Registration Dossier

Physical & Chemical properties

Partition coefficient

Currently viewing:

Administrative data

Link to relevant study record(s)

Reference
Endpoint:
partition coefficient
Type of information:
experimental study
Adequacy of study:
key study
Study period:
2012-01-17 to 2012-02-07
Reliability:
1 (reliable without restriction)
Rationale for reliability incl. deficiencies:
guideline study
Qualifier:
according to
Guideline:
EU Method A.8 (Partition Coefficient)
Deviations:
no
GLP compliance:
yes (incl. certificate)
Type of method:
flask method
Partition coefficient type:
octanol-water
Analytical method:
other: UV-spectrophotometric analysis
Key result
Type:
log Pow
Partition coefficient:
-1.2
Temp.:
25 °C
pH:
6.35 - 6.93

In the preliminary estimation, the partition coefficient of NMMO was estimated from the aqueous and octanol solubility as -0.97 log units. As a result, the shake-flask method was selected for the analysis.

Analytical determinations

The following individual results were obtained:

1:1 ratio, duplicate logPow values: -1.20 / -1.20, pH 6.9

1:2 ratio, duplicate log Pow values: -1.14 / -1.14, pH 6.4

2:1 ratio, duplicate log Pow values: -1.25 / -1.25, pH 6.4

The partition coefficient determined from all the ratios applied were found to be within the acceptable limit of ± 0.3 log units with a mean log P of -1.20 at pH of approx 6.6.

Conclusions:
The octanol/water partition coefficient (log Pow) of NMMO was determined as -1.20 at pH 6.6 and 25°C.
Executive summary:

The partition coefficient of the test item was determined according to EU Method A.8. by applying the shake-flask method. The octanol/water partition coefficient (log Pow) of NMMO was determined as -1.20 at pH 6.6 and 25°C.

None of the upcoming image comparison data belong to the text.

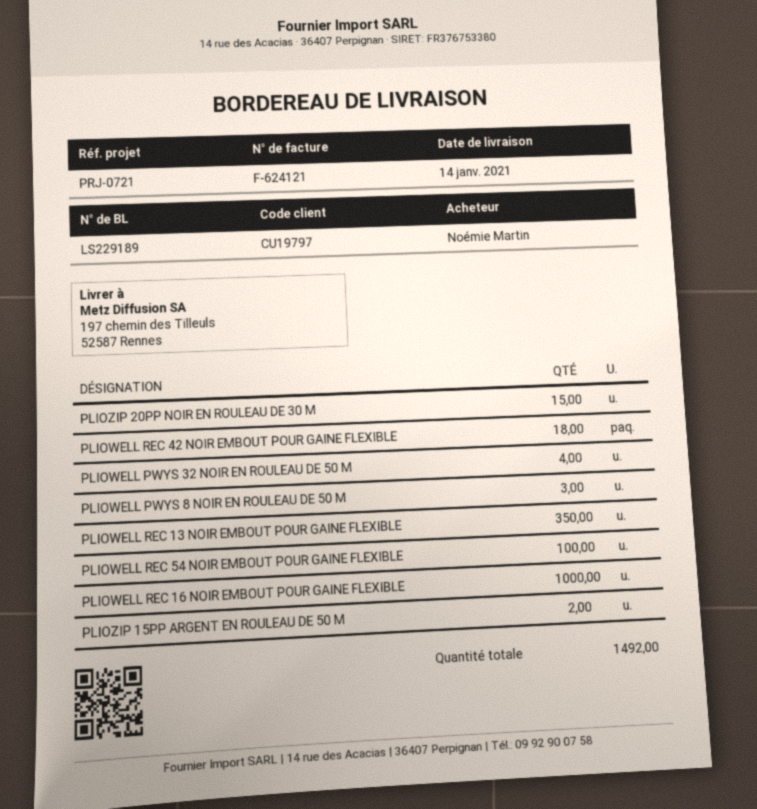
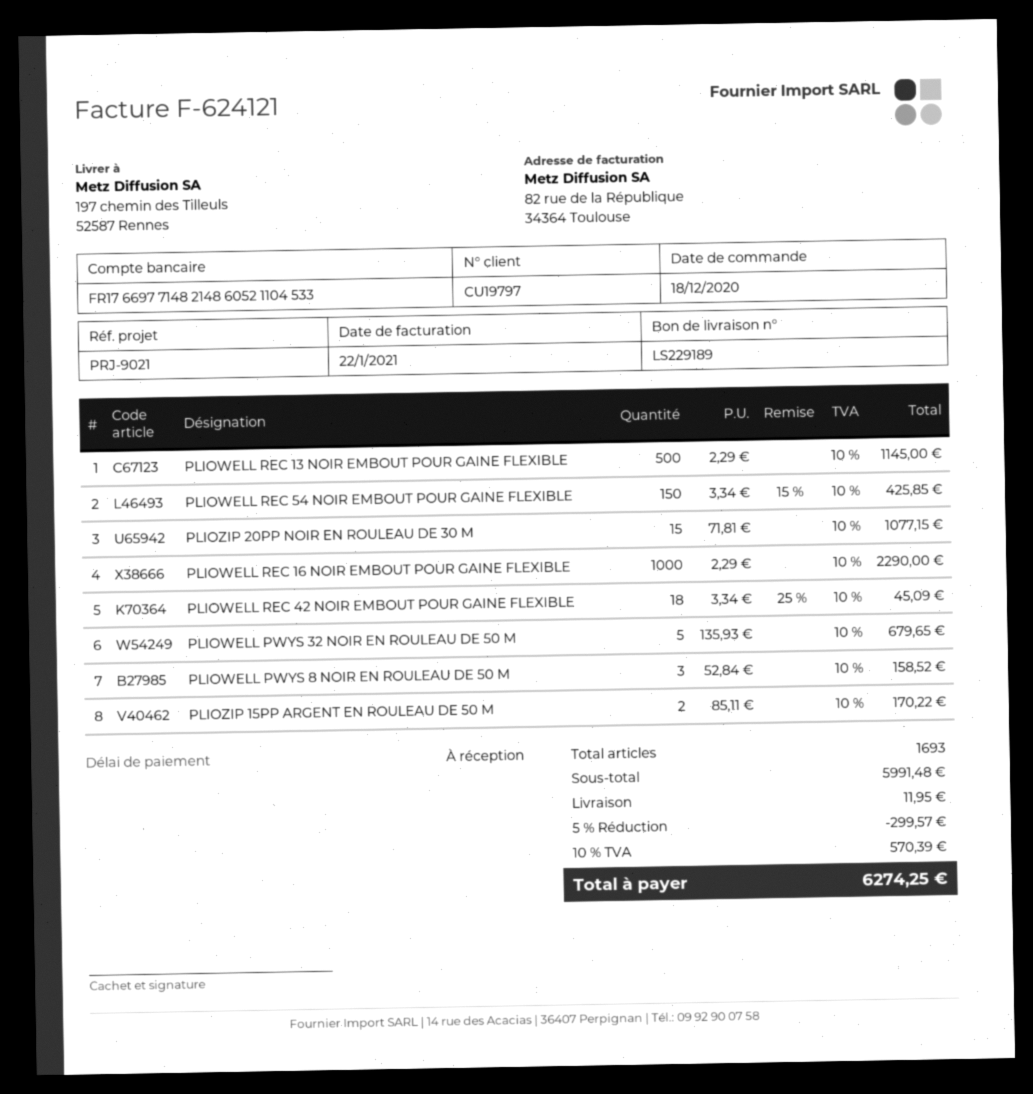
reference: PRJ-0721 -> PRJ-9021
PLIOWELL PWYS 32 NOIR EN ROULEAU DE 50 M: 4 -> 5
PLIOWELL REC 13 NOIR EMBOUT POUR GAINE FLEXIBLE: 350 -> 500
PLIOWELL REC 54 NOIR EMBOUT POUR GAINE FLEXIBLE: 100 -> 150
total quantity: 1492 -> 1693

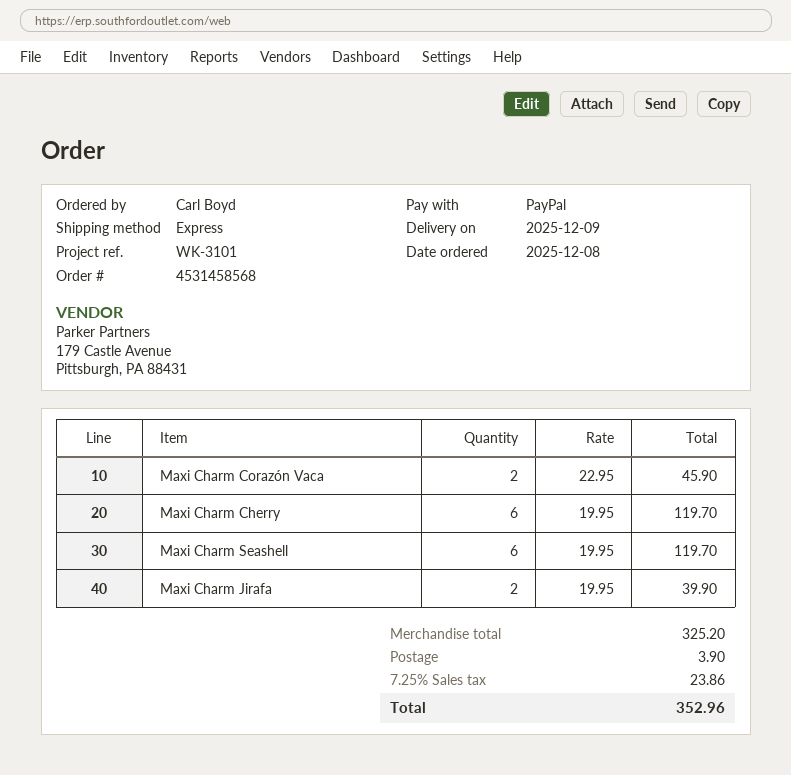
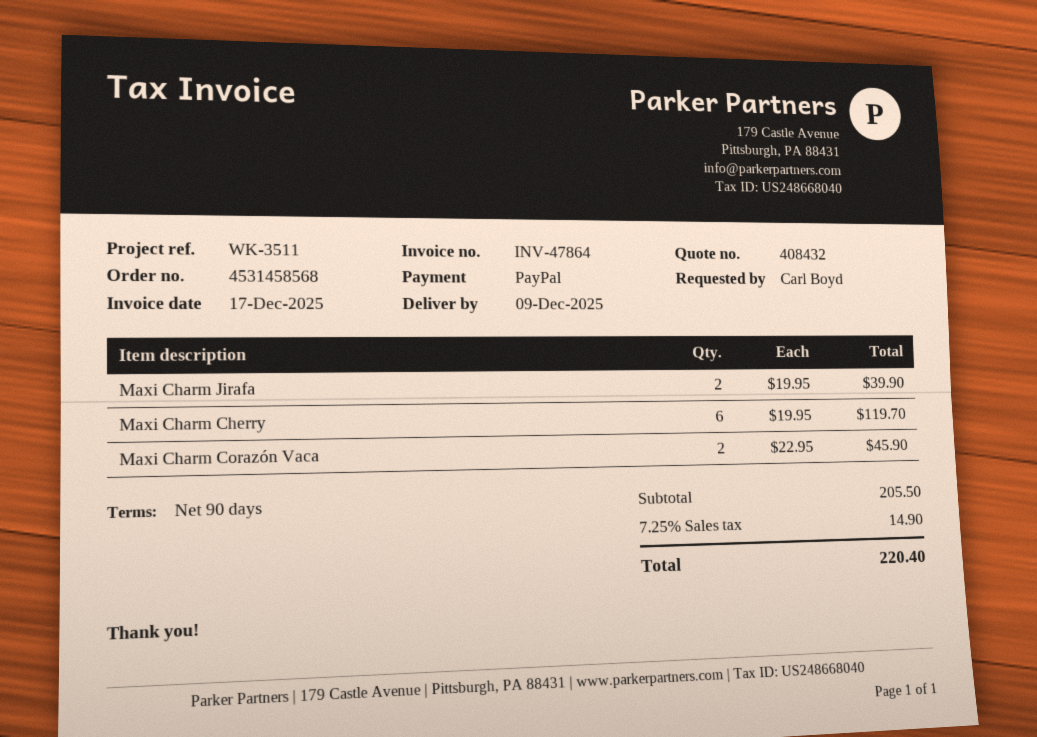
reference: WK-3101 -> WK-3511
Maxi Charm Seashell: 6 x 19.95 = 119.70 -> none
subtotal: 325.20 -> 205.50
shipping: 3.90 -> none
tax: 7.25% = 23.86 -> 7.25% = 14.90
total: 352.96 -> 220.40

Description of key information

The log Pow of NMMO was determined in a GLP study according to EC Test Method A.8, flask shaking method, to be –1.20 at 25 °C (Younis, 2012).

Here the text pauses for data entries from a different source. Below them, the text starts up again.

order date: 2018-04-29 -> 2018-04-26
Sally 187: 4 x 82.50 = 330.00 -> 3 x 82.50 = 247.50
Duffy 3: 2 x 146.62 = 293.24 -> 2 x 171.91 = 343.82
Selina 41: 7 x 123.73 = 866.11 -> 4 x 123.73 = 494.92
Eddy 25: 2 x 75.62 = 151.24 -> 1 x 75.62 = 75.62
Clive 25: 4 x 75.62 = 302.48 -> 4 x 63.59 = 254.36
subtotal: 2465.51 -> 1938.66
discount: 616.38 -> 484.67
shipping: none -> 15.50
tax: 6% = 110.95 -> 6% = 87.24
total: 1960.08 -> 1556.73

Key value for chemical safety assessment

Log Kow (Log Pow):
-1.2
at the temperature of:
25 °C

Additional information

Although the study was performed without pH adjustment, the pKa of the substance (5.14) suggests that the pH of the experimental study (approx 6.6) is high enough for having predominantly the uncharged molecule in the test solutions.